◆ **WHAT IS NEEDED**: In how many lines of the records does "sizing" appear? Answer with one number.

◆ **RECORDS**:
———

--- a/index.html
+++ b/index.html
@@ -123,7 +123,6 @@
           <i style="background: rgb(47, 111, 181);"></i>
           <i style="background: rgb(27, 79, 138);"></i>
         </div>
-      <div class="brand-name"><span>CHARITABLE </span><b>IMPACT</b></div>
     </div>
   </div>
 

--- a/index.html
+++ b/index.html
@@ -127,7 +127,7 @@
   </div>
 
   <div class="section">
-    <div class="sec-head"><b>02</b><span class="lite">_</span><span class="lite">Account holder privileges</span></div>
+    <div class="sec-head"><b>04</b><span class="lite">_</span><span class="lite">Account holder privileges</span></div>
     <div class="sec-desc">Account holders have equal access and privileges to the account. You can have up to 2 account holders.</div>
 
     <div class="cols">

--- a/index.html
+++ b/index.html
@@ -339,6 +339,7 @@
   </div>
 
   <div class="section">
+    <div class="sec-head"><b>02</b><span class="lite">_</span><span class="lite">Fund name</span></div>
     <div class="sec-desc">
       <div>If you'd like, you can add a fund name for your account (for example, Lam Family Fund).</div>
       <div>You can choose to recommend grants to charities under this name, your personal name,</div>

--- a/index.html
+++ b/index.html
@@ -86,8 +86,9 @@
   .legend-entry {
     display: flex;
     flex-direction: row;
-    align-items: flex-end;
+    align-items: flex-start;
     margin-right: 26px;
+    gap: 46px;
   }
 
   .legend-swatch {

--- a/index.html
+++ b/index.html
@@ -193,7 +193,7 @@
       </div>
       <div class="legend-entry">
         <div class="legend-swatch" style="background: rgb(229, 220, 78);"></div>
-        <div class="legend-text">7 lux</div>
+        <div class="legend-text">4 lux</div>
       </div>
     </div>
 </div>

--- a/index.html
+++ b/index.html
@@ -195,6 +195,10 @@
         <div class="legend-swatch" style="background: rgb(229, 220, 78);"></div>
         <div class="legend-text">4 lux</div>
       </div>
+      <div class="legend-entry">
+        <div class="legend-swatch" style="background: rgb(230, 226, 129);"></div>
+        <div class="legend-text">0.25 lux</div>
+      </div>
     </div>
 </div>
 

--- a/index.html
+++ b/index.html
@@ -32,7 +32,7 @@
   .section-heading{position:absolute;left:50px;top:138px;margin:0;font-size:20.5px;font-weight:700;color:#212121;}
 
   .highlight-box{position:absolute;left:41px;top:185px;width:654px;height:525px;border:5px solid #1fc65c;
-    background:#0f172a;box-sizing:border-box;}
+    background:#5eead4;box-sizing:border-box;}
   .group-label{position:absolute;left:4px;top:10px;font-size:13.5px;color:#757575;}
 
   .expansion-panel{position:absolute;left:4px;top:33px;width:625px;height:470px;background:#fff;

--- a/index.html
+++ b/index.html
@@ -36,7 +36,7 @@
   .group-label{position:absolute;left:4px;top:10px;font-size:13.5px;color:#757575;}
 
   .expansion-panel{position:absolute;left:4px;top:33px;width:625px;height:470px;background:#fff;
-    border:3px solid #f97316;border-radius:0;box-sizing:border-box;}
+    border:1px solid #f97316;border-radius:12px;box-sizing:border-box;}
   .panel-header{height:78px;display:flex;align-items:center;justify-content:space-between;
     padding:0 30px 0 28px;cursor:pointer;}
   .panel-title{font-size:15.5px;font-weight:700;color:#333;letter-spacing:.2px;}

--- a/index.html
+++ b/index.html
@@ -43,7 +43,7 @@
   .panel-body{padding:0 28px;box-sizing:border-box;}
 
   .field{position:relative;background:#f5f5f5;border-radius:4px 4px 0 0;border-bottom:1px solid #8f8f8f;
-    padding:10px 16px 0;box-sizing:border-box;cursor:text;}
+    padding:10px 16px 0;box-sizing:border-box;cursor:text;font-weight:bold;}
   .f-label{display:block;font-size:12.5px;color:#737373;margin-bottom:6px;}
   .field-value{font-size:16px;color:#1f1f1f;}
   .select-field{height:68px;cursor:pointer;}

———

◆ **EXERCISE SOLUTION**: 7